The Library of America celebra ahora este centenario con la publicación de Carson McCullers: Stories, Plays & Other Writings, que se considera la recopilación más completa de la obra de esta autora, con sus cinco novelas, ensayos, cuentos, obras de teatro, poemas y autobiografía, editado por Carlos Dews, a quien anteriormente, en 1999, The Library of America había publicado también McCullers. Complete novels.

Llevada al cine o al teatro la mayor parte de su obra, quienes la hemos leído tenemos nuestra novela o cuento favorito; yo todavía me debato entre La balada del café triste y El corazón es un cazador solitario, y a veces me inclino hacia una u otra según mi estado de ánimo o según la última relectura.

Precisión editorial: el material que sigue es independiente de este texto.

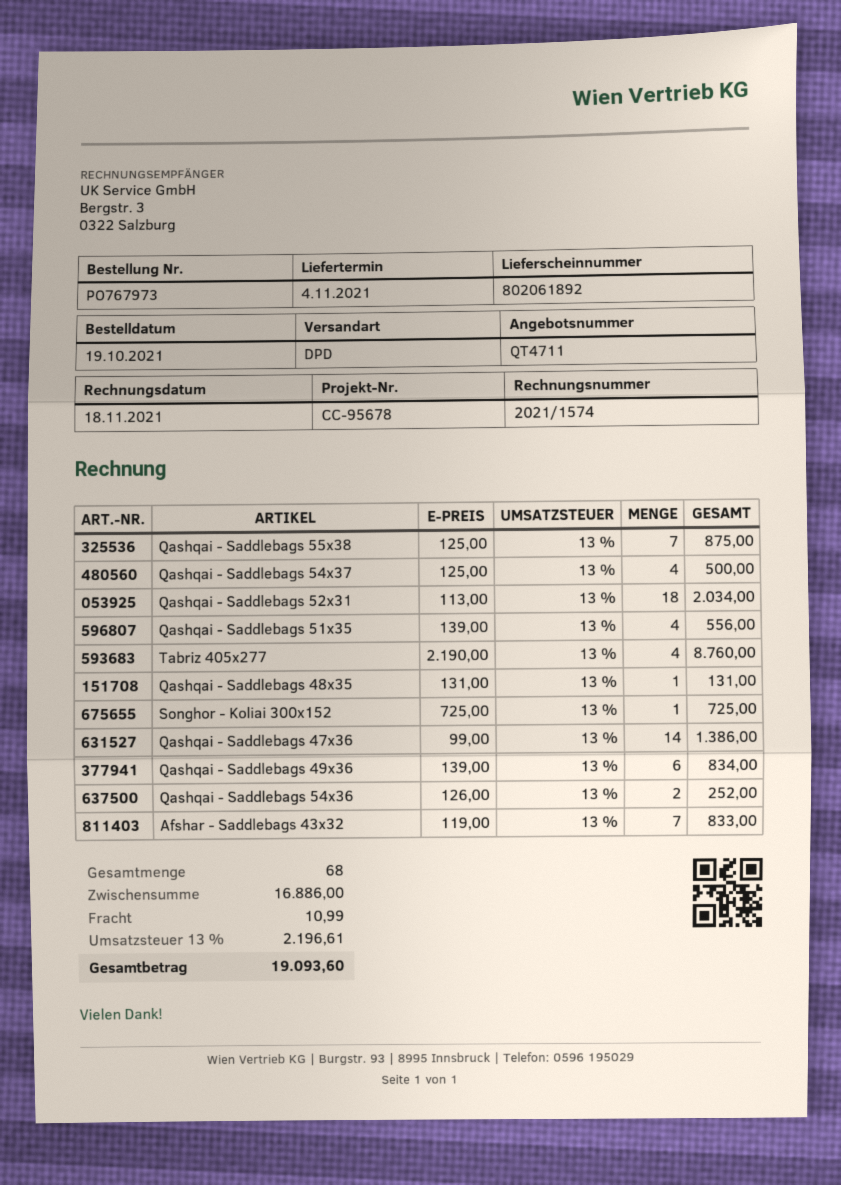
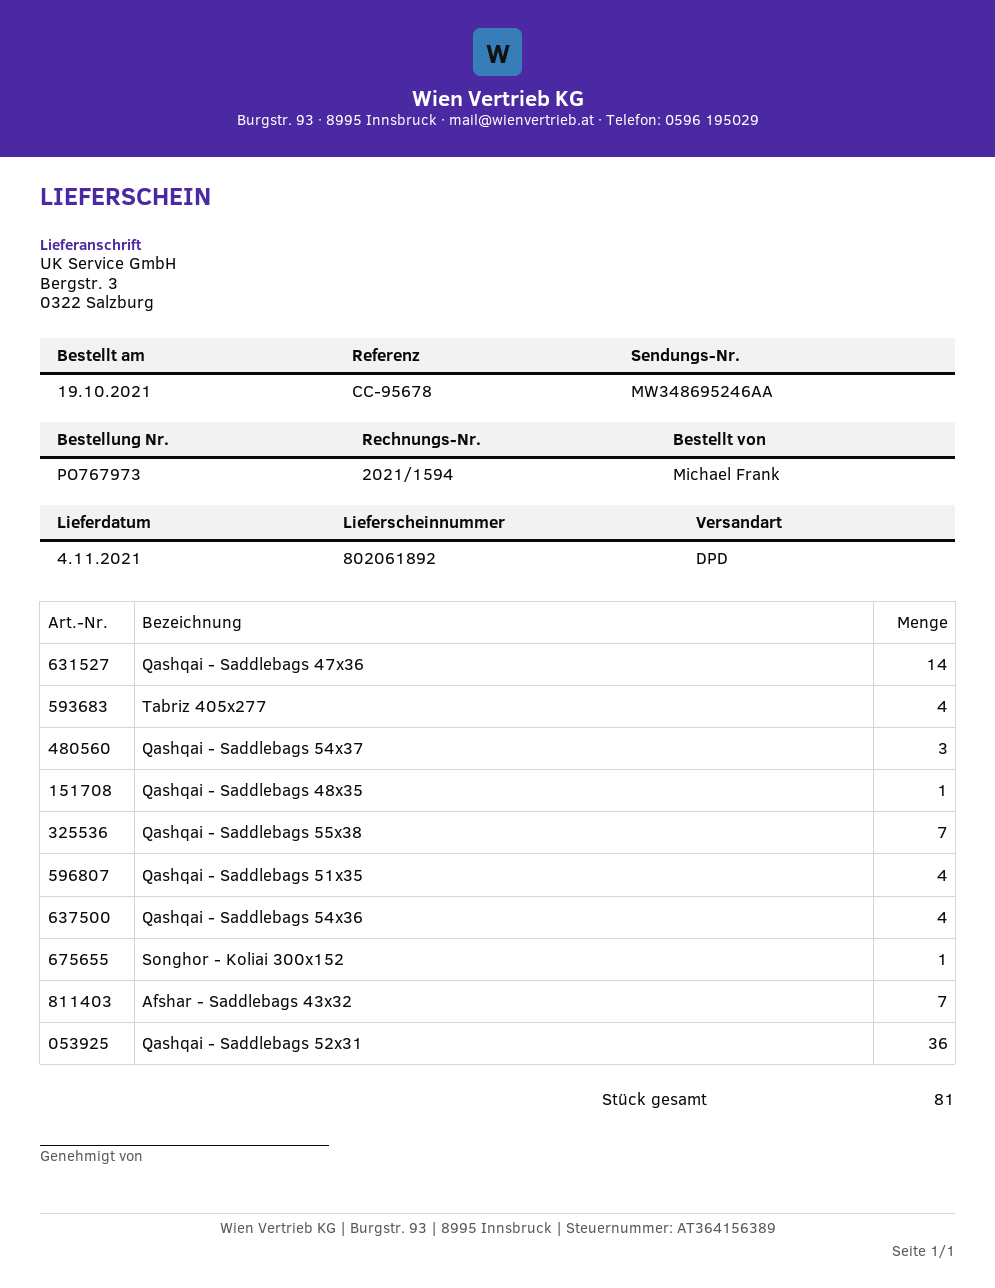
invoice number: 2021/1574 -> 2021/1594
Qashqai - Saddlebags 54x37: 4 -> 3
Qashqai - Saddlebags 52x31: 18 -> 36
Qashqai - Saddlebags 49x36: 6 -> none
Qashqai - Saddlebags 54x36: 2 -> 4
total quantity: 68 -> 81

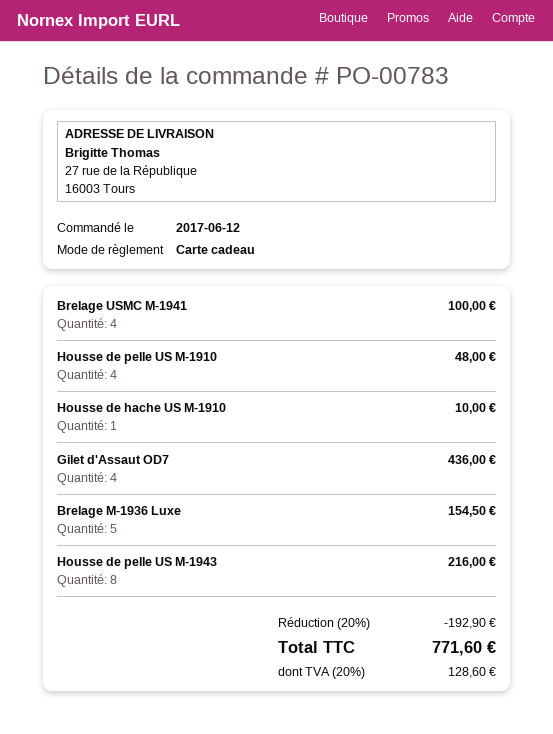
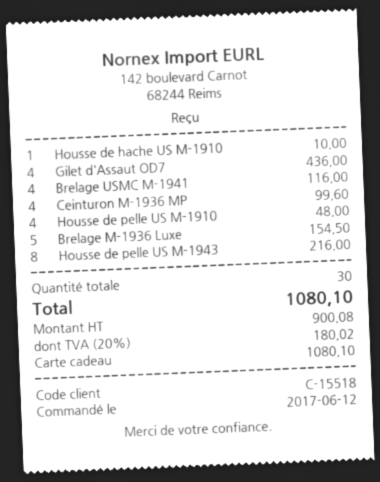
Brelage USMC M-1941: 4 for 100.00 -> 4 for 116.00
Ceinturon M-1936 MP: none -> 4 for 99.60
discount: 20% = 192.90 -> none
tax: 20% = 128.60 -> 20% = 180.02
total: 771.60 -> 1080.10

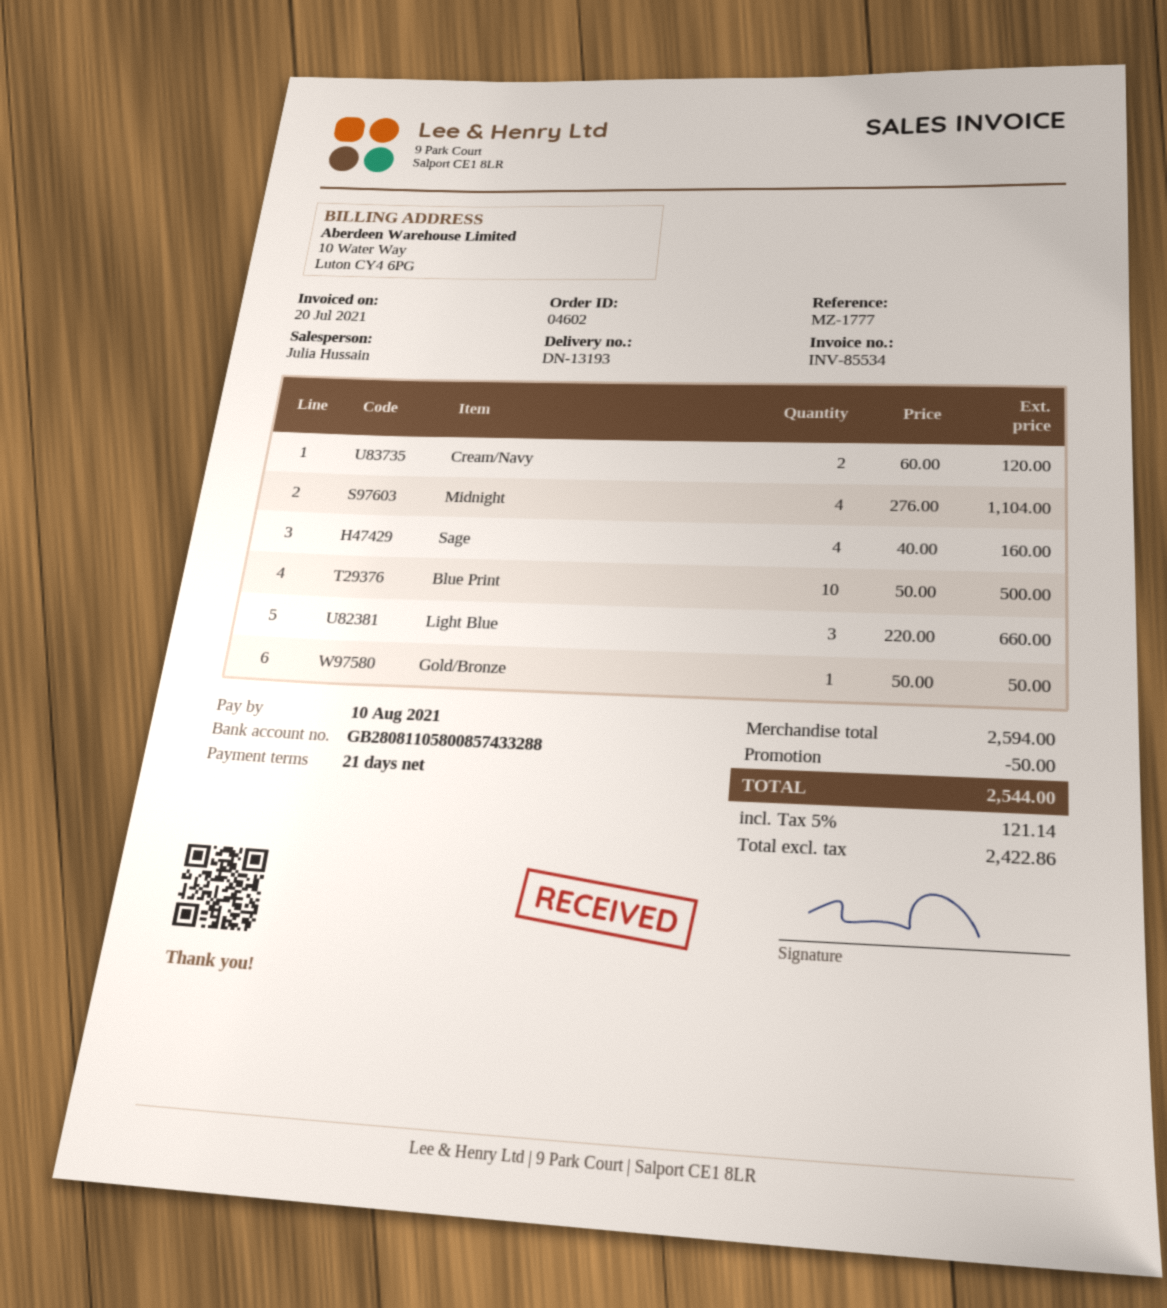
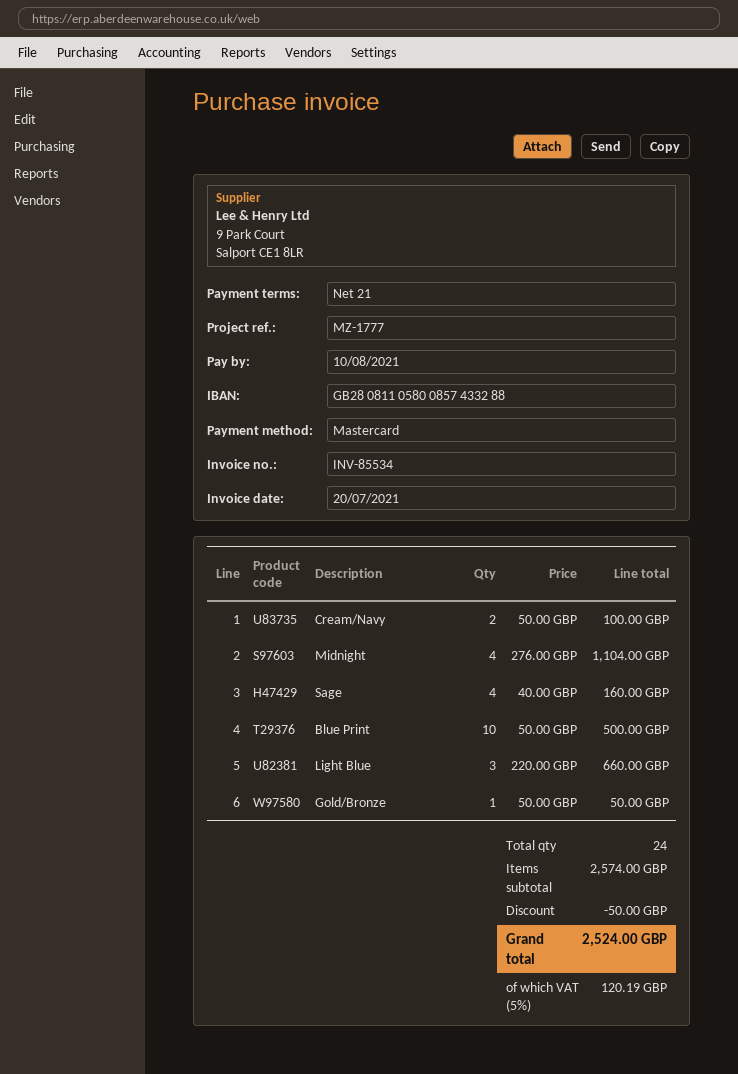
Cream/Navy: 2 x 60.00 = 120.00 -> 2 x 50.00 = 100.00
subtotal: 2594.00 -> 2574.00
tax: 5% = 121.14 -> 5% = 120.19
total: 2544.00 -> 2524.00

También sentimos afinidad por uno u otro de sus personajes; son tan empáticos e inolvidables que se hace difícil escoger entre la triste figura casi fantasmal de una Miss Amelia bizqueando tras de su ventana, o el solitario y melancólico sordomudo John Singer quien, tras la partida de su amado amigo guarda las manos en los bolsillos de su pantalón, en una hermosa metáfora del silencio de quien ya nada tiene que decir; incluso, el antipático y malévolo Primo Lymon o el egocéntrico Antonapoulos o hasta el patético Capitán Penderton pueden llegar a tocarnos emocionalmente. Especialmente entrañables son las adolescentes Frankie y Mick con sus sueños de niñas a punto de convertirse en mujeres adultas, con toda la decepción que eso les acarreará.

Podría decirse —y así se ha dicho— que el canon de su obra fue el amor no correspondido; pero eso sería quedarse muy corto, porque hizo también suyo el tema de la identidad —racismo, homosexualidad, marginalidad—; de la pertenencia, con su sentencia de The we of me, ese nosotros que permanece en cada uno de nosotros, porque no somos un yo solo, aislado de los demás, sino que pertenecemos a los otros, somos los otros.

Quien no haya leído a Carson McCullers, es el momento de hacerlo. Es la mejor manera de festejar este centenario de su natalicio; aunque con tristeza tengamos que recordar también que justo hace cincuenta años murió “la desgraciada más talentosa que he conocido”, en palabras de otro grande, Gore Vidal.